Em coletiva realizada nesta quinta-feira, o CEO do banco, Mario Leão, foi taxativo ao afirmar que o Brasil não pode aceitar que ‘um novo Banco Master volte a acontecer’.
A liquidação da instituição, decretada em novembro do ano passado, revelou um rombo de R$ 47 bilhões — cerca de um terço da liquidez do FGC (Fundo Garantidor de Créditos), instrumento criado para preservar a estabilidade do sistema financeiro em casos de quebra de bancos.
Para recompor esse montante, os bancos terão de colocar a mão no bolso, o que abre espaço para que parte desse custo seja repassada aos consumidores, por meio de tarifas e spreads mais elevados. A grande questão agora é como essa recomposição será feita.
‘Não podemos antecipar nada do que está sendo discutido com o regulador e com o FGC. Esse diálogo é bastante frequente entre os grandes bancos, o FGC e o regulador. Estamos debatendo. Os bancos não são os únicos atores, mas participam ativamente dessas discussões. A expectativa é que algo seja definido nas próximas semanas ou meses’, afirmou o executivo.

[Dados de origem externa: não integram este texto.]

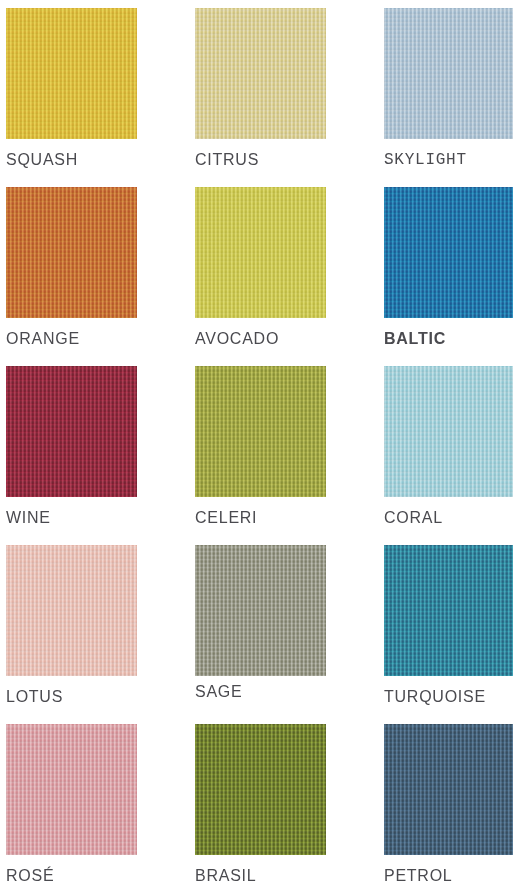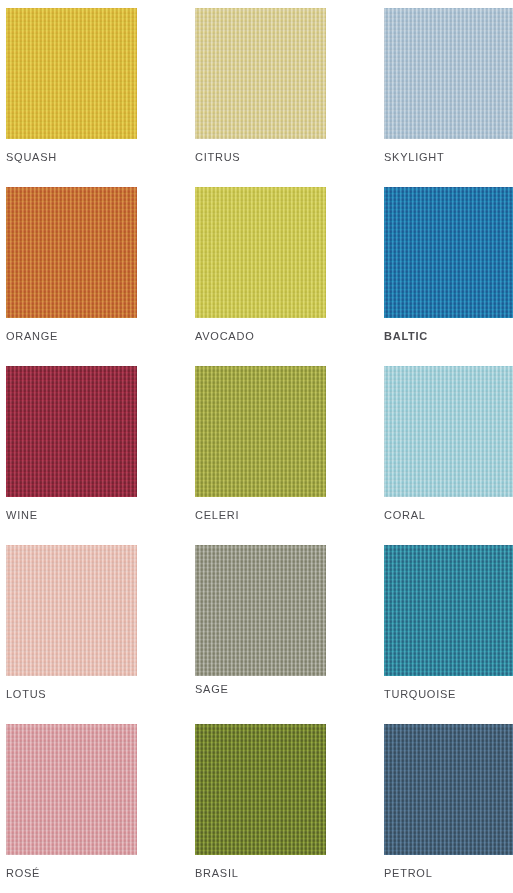--- a/index.html
+++ b/index.html
@@ -87,7 +87,7 @@
   
   .swatch-label {
     margin-top: 13px;
-    font-size: 11px;
+    font-size: 16px;
     letter-spacing: 0.75px;
     color: #4a4a4f;
     text-transform: uppercase;

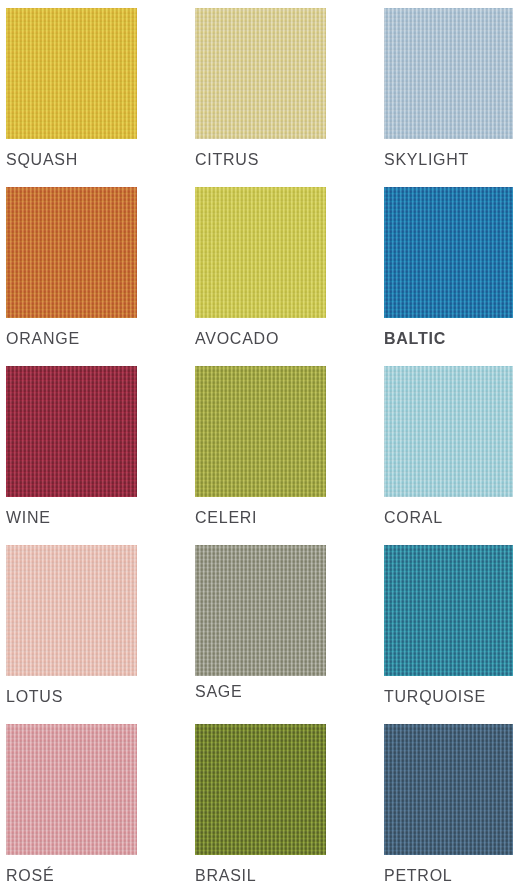--- a/index.html
+++ b/index.html
@@ -109,7 +109,7 @@
     </div>
     <div class="swatch-cell">
       <div class="swatch-chip" style="background-color: rgb(175, 198, 216);"></div>
-      <div class="swatch-label" style="color: rgb(74, 74, 79);">SKYLIGHT</div>
+      <div class="swatch-label" style="color: rgb(74, 74, 79); font-family: Liberation Mono, monospace;">SKYLIGHT</div>
     </div>
     <div class="swatch-cell">
       <div class="swatch-chip" style="background-color: rgb(201, 106, 46);"></div>

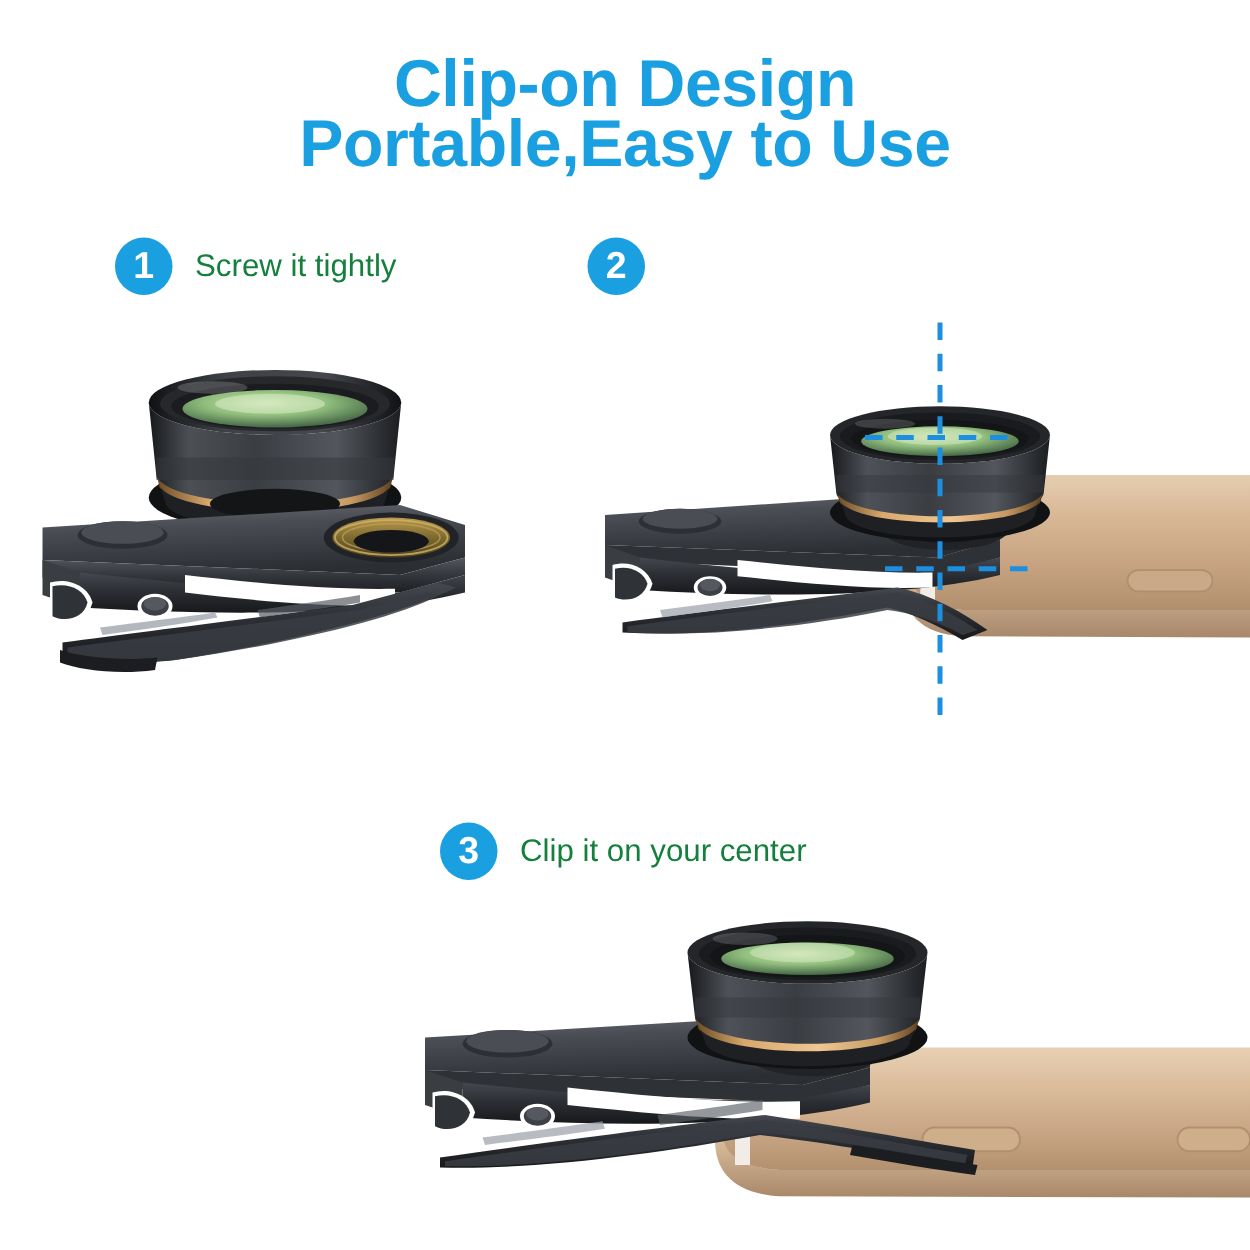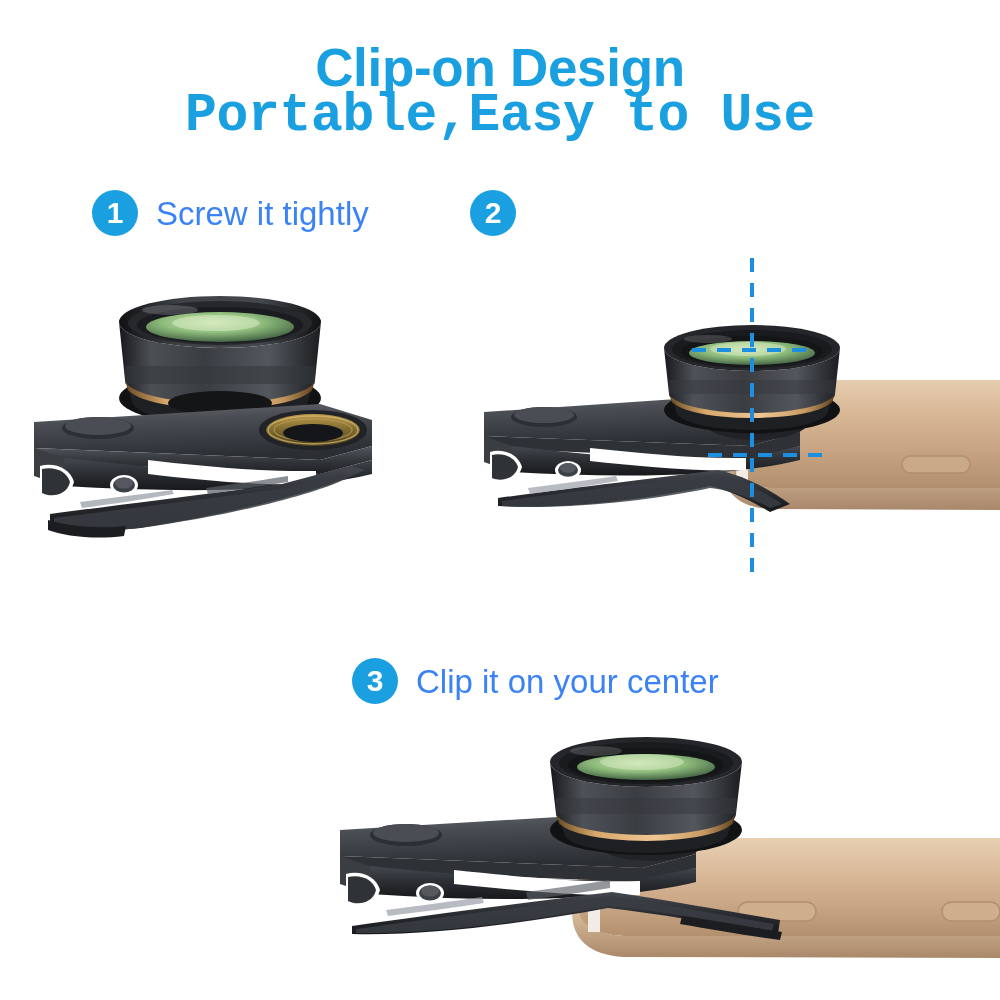--- a/index.html
+++ b/index.html
@@ -16,7 +16,7 @@
     color:#1aa0e0;font-weight:bold;font-size:53px;line-height:48px;
     letter-spacing:-0.3px;
   }
-  .headline .l2{display:block;font-family:Liberation Mono, monospace;}
+  .headline .l2{display:block;}
 
   
   .step-head{position:absolute;display:flex;align-items:center;}

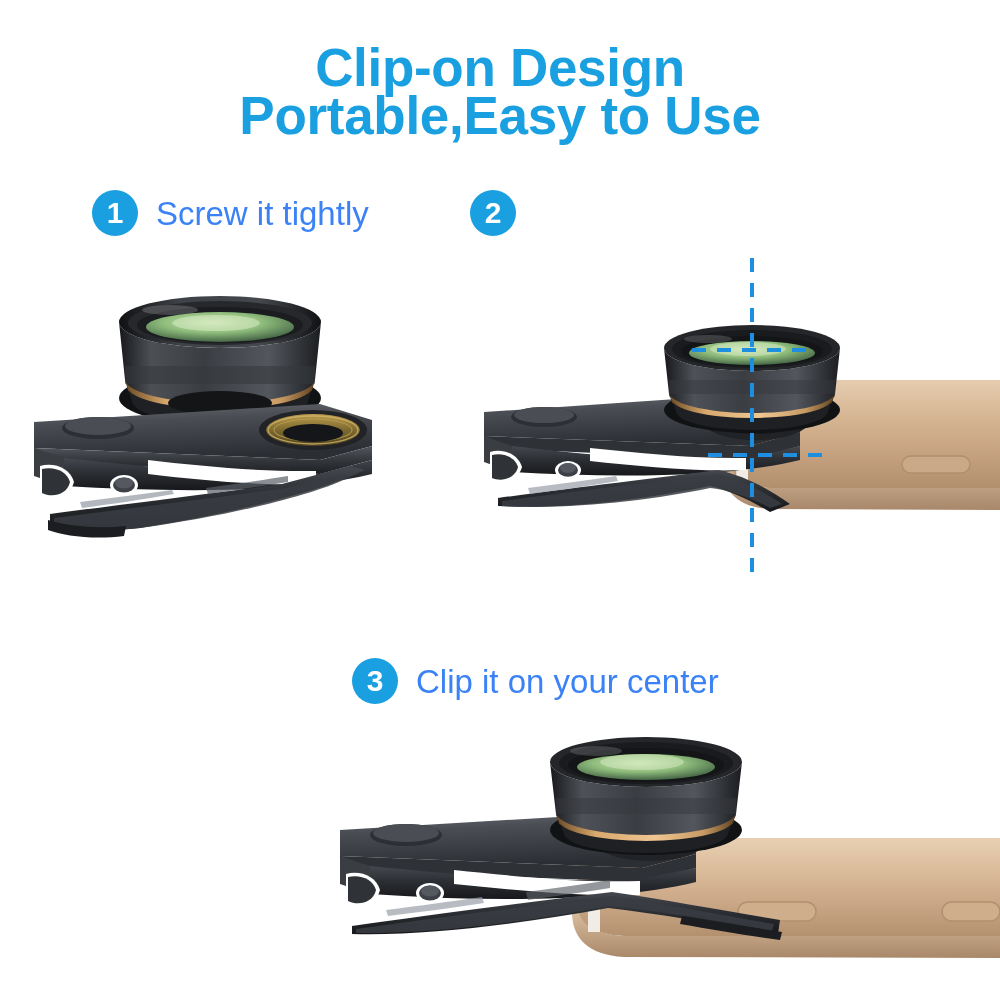--- a/index.html
+++ b/index.html
@@ -27,7 +27,7 @@
     flex:0 0 auto;line-height:1;
   }
   .step-label{
-    margin-left:18px;color:#3b82f6;font-size:33px;white-space:nowrap;
+    margin-left:18px;color:#15803d;font-size:25px;white-space:nowrap;
     line-height:1;
   }
   #step1-head{left:92px;top:190px;}

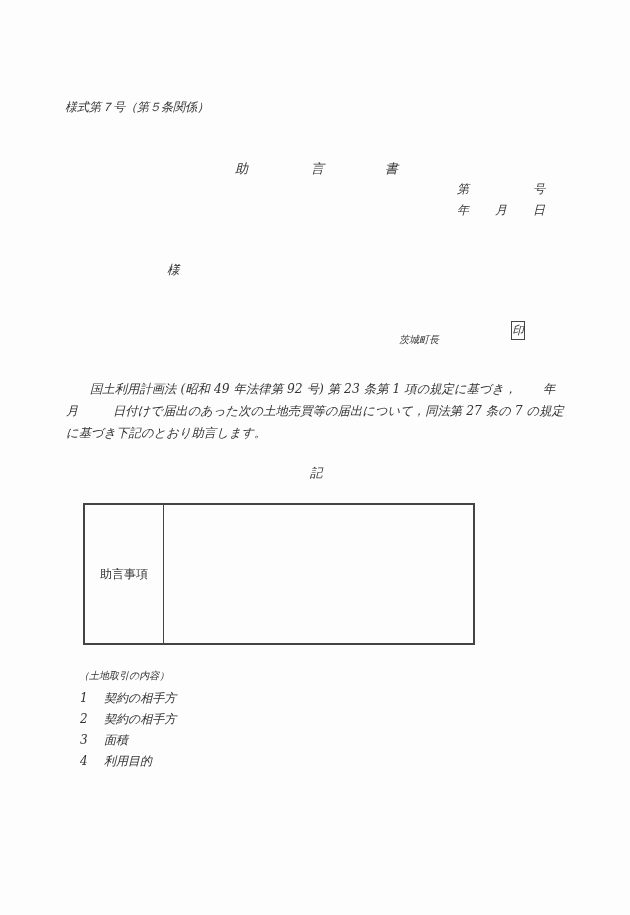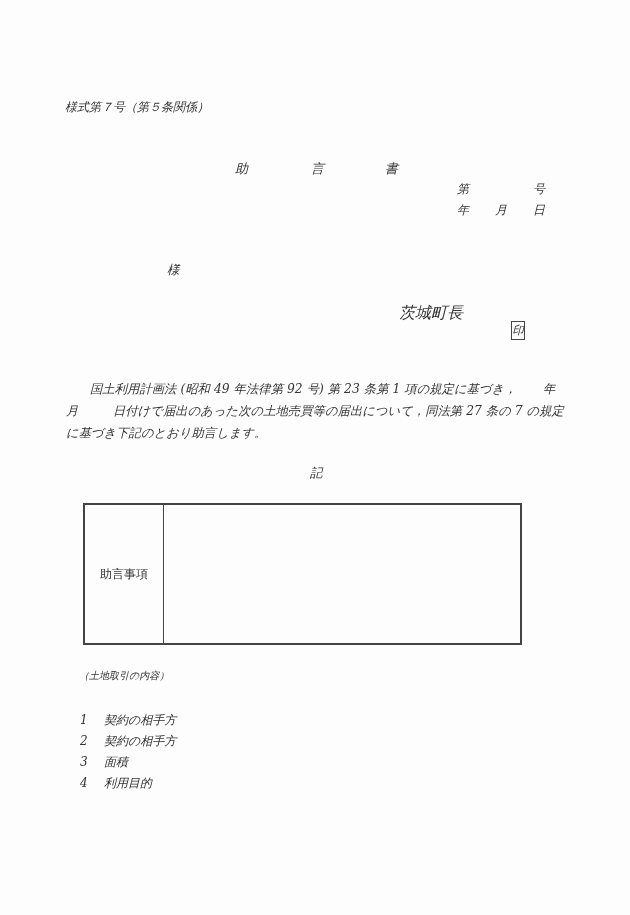--- a/index.html
+++ b/index.html
@@ -34,7 +34,7 @@
 
     .addressee { left: 167px; top: 264px; font-size: 12.5px; }
 
-    .sender { left: 399px; top: 305px; font-size: 16px; }
+    .sender { left: 399px; top: 335px; font-size: 10px; }
     .seal {
       left: 511px; top: 321px;
       width: 12px; height: 17px;

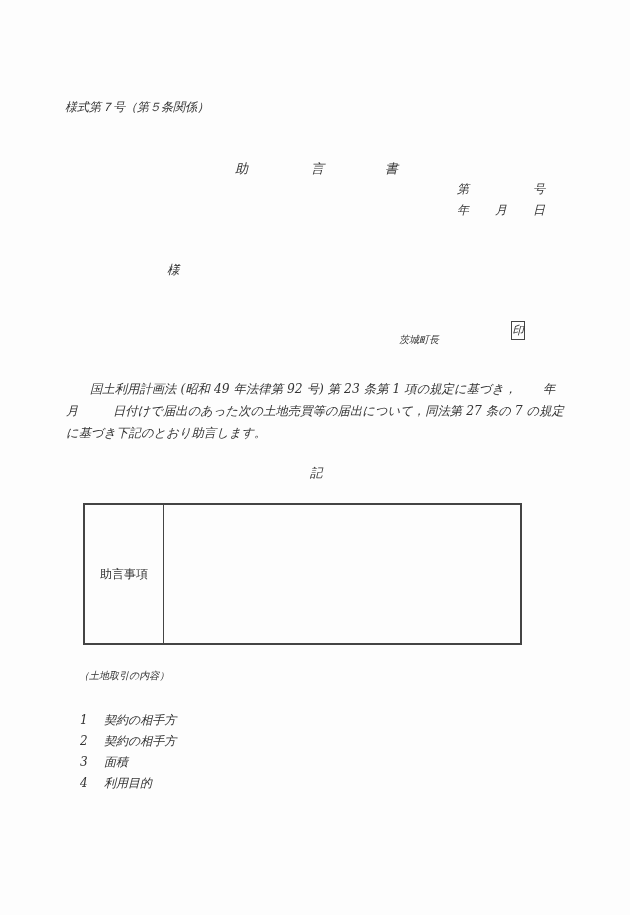--- a/index.html
+++ b/index.html
@@ -55,7 +55,7 @@
     .advice-table {
       position: absolute;
       left: 83px; top: 503px;
-      width: 439px; height: 142px;
+      width: 392px; height: 142px;
       border: 2px solid #444;
       box-sizing: border-box;
       display: flex;

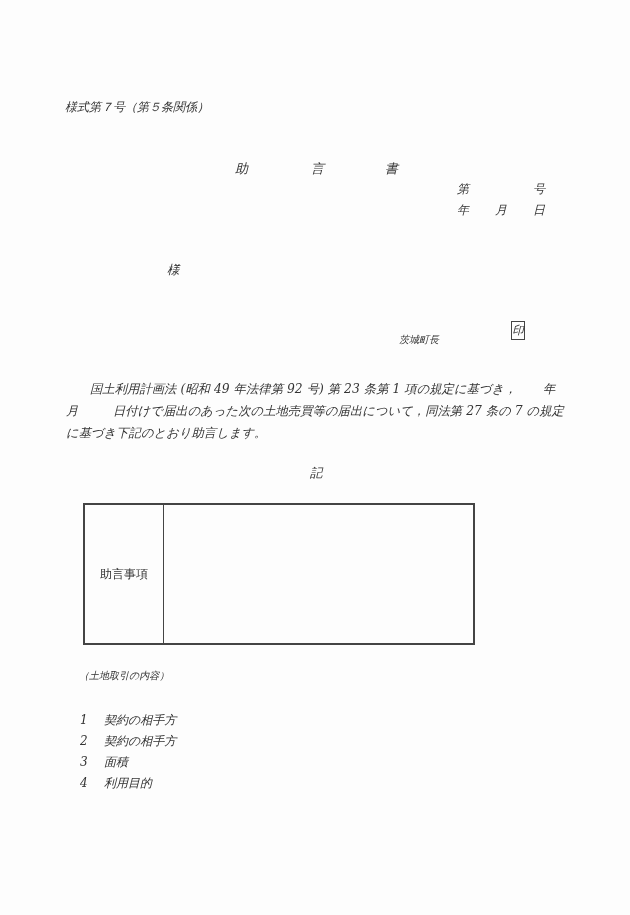--- a/index.html
+++ b/index.html
@@ -69,7 +69,7 @@
     .advice-content-cell { flex: 1; }
 
     .tx-header { left: 79px; top: 671px; font-size: 10px; }
-    .tx-item { left: 80px; font-size: 12px; margin-top: 22px; }
+    .tx-item { left: 80px; font-size: 12px; }
     .tx-num { display: inline-block; width: 24px; }
     .tx-1 { top: 692px; }
     .tx-2 { top: 713px; }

Até desta quinta-feira, 29, já havia pago R$ 32,5 bilhões em garantias aos credores do Master. O volume representa 80% do montante a ser pago.
Em comunicado, o FGC afirmou ainda que 580 mil investidores já foram reembolsados, de um total de cerca de 800 mil. Segundo o fundo, cerca de 20 mil pedidos estão na etapa de processamento e aguardam ação do credor.
O FGC pede que os usuários mantenham as notificações do aplicativo para que sejam alertados caso surjam necessidades de atualização no processo.
O FGC ainda não deu início ao processo de reembolso dos investidores do Will Bank, que fazia parte do Master, mas teve a liquidação judicial imposta apenas na semana passada.
A estimativa é de que, neste caso, serão mobilizados R$ 6,3 bilhões em garantias. Os pagamentos só começam após o liquidante entregar ao FGC a base de credores.